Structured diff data
=== Section Start ===
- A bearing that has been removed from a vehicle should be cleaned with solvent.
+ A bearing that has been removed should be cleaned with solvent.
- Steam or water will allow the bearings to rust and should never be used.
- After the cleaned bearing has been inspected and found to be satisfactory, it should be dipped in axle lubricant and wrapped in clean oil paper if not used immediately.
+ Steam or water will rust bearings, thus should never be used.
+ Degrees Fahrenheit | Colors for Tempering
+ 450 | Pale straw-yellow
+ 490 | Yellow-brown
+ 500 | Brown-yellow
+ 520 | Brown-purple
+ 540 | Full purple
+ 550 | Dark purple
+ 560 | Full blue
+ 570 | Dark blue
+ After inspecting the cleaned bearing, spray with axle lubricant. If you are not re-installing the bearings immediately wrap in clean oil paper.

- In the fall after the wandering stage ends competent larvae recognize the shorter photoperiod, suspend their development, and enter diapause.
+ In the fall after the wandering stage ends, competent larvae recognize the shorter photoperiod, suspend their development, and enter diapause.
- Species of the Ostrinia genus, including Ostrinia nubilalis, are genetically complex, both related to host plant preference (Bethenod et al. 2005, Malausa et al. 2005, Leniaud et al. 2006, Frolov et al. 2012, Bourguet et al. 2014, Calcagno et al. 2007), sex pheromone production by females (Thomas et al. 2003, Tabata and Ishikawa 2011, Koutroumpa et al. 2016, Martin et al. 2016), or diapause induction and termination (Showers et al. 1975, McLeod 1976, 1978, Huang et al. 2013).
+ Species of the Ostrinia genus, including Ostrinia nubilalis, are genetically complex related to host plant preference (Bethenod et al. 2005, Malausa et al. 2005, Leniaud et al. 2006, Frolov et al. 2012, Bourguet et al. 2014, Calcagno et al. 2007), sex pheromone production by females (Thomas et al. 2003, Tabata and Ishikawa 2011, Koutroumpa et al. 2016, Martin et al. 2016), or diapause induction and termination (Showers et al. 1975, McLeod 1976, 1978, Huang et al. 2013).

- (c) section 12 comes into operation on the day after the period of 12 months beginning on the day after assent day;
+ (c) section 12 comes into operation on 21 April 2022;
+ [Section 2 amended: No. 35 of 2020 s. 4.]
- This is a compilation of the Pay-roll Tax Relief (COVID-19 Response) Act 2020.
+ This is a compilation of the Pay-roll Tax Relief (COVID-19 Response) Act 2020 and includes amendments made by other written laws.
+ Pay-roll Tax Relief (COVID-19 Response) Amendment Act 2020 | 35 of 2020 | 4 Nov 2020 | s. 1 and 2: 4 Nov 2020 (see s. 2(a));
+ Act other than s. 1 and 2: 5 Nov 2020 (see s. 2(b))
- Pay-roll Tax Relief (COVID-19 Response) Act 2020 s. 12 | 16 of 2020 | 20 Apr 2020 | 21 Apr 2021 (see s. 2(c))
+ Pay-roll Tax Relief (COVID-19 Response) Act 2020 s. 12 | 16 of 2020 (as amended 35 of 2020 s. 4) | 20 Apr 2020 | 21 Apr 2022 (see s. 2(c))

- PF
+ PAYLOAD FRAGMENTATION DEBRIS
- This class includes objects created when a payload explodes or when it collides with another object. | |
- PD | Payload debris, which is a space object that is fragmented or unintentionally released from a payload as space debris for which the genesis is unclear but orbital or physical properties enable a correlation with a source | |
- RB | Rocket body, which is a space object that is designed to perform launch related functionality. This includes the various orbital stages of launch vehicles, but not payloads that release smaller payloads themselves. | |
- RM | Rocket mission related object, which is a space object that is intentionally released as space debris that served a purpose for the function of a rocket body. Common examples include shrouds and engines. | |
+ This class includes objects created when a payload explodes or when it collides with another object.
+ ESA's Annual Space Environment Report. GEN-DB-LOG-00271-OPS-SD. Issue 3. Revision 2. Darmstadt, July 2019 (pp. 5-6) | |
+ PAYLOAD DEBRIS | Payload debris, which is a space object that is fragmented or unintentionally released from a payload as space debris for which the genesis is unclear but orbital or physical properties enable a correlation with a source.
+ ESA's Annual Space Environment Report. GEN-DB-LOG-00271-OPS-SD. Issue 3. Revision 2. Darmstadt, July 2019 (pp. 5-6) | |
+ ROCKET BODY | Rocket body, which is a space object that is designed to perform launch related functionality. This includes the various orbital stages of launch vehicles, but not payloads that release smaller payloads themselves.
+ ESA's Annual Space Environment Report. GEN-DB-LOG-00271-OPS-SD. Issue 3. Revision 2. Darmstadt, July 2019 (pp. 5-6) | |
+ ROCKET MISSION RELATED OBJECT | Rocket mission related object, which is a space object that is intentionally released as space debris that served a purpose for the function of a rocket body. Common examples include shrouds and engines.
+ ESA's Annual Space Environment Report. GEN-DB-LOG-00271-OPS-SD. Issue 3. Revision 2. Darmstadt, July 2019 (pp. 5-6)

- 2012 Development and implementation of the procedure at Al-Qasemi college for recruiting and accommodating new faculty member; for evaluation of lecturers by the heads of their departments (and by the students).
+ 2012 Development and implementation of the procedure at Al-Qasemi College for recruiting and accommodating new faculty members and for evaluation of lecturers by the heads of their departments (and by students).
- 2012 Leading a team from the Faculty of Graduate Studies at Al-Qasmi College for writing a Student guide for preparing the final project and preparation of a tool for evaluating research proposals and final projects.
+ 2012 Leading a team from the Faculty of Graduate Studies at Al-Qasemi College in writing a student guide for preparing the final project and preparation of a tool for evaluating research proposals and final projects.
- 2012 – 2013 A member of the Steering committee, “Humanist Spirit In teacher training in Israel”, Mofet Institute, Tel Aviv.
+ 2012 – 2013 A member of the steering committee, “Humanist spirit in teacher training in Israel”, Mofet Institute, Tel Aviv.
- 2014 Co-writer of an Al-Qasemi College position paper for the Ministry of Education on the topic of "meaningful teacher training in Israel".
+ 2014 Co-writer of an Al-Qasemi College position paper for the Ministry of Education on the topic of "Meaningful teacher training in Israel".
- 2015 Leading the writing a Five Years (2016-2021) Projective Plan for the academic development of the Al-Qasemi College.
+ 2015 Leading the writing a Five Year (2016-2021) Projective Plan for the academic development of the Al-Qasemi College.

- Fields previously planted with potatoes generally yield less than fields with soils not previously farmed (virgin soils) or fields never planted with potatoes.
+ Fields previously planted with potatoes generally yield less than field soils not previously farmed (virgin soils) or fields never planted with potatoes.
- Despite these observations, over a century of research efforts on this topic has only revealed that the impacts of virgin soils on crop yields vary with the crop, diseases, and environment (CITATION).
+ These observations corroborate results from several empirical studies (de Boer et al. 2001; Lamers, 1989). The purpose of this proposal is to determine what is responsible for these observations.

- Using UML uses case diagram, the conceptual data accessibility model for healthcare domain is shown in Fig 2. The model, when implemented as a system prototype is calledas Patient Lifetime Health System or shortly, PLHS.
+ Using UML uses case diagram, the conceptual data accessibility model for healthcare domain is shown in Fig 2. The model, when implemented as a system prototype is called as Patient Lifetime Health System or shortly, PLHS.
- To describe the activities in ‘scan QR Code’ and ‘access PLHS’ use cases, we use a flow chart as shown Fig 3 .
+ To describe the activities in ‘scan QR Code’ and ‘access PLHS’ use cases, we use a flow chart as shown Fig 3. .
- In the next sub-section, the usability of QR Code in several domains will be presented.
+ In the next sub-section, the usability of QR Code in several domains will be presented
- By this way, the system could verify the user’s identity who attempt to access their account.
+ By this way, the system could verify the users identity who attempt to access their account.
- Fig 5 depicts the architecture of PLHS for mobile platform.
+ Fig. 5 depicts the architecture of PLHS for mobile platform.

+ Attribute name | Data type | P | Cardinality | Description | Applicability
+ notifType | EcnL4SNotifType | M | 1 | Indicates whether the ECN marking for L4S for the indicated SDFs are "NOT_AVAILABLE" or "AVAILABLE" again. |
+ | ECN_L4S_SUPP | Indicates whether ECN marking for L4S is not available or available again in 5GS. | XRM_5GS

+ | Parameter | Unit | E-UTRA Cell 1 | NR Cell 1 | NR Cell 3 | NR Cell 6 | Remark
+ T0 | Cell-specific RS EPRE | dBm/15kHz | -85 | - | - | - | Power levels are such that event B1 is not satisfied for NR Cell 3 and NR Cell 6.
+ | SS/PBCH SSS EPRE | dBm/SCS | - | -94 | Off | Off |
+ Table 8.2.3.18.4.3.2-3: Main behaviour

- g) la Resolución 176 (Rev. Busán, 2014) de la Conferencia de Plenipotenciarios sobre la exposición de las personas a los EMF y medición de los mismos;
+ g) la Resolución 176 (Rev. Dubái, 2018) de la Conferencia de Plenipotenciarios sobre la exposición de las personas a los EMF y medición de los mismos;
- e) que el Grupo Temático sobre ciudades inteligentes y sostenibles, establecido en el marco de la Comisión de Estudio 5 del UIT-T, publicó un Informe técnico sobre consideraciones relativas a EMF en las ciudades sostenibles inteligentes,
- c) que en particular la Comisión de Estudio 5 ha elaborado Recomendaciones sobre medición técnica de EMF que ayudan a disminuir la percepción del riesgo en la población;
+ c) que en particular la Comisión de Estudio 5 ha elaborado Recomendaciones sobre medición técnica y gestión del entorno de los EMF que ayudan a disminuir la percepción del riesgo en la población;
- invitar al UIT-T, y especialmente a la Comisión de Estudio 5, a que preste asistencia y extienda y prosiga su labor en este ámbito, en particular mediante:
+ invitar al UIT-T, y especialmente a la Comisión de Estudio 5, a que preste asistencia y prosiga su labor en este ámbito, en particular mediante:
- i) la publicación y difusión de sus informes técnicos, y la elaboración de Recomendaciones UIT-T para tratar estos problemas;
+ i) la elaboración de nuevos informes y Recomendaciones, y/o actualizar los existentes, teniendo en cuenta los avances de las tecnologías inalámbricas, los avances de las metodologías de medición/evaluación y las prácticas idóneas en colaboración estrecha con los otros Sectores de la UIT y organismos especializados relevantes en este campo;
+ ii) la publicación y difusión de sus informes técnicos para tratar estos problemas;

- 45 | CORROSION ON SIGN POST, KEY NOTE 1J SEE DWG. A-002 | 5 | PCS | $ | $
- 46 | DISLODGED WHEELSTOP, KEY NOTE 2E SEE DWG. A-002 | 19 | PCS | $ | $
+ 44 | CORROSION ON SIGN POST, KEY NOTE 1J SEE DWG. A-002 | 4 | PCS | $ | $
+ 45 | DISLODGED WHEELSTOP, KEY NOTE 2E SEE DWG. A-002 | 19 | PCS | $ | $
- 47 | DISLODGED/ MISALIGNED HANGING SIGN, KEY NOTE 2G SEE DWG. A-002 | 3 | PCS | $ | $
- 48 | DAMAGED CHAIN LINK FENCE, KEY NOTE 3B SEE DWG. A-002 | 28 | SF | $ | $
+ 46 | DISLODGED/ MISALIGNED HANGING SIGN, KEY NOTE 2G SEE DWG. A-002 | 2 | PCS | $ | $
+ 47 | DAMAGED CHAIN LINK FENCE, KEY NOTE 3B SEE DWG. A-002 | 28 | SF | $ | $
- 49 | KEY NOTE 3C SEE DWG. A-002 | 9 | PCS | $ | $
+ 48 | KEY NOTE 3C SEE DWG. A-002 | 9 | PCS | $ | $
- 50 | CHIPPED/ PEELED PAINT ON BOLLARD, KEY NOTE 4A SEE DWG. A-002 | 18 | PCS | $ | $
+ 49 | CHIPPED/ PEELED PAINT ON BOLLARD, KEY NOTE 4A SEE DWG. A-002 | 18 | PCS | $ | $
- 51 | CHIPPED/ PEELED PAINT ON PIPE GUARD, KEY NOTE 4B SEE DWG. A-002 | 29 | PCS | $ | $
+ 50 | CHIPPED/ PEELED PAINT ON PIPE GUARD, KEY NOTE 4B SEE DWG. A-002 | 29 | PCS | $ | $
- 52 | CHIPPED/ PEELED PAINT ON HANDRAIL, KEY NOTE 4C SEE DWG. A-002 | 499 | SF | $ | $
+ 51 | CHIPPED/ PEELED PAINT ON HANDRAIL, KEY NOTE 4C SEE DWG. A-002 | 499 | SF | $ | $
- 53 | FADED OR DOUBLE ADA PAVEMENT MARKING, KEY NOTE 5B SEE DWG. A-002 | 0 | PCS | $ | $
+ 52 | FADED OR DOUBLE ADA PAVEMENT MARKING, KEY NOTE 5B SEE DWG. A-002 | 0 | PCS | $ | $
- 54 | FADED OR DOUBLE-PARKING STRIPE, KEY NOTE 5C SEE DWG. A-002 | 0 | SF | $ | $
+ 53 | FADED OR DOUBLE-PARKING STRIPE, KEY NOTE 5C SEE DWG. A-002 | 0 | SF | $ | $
=== Section End ===
_ACTIVITY_. Report the lines above that contain "could".

_RESULT_.
- By this way, the system could verify the user’s identity who attempt to access their account.
+ By this way, the system could verify the users identity who attempt to access their account.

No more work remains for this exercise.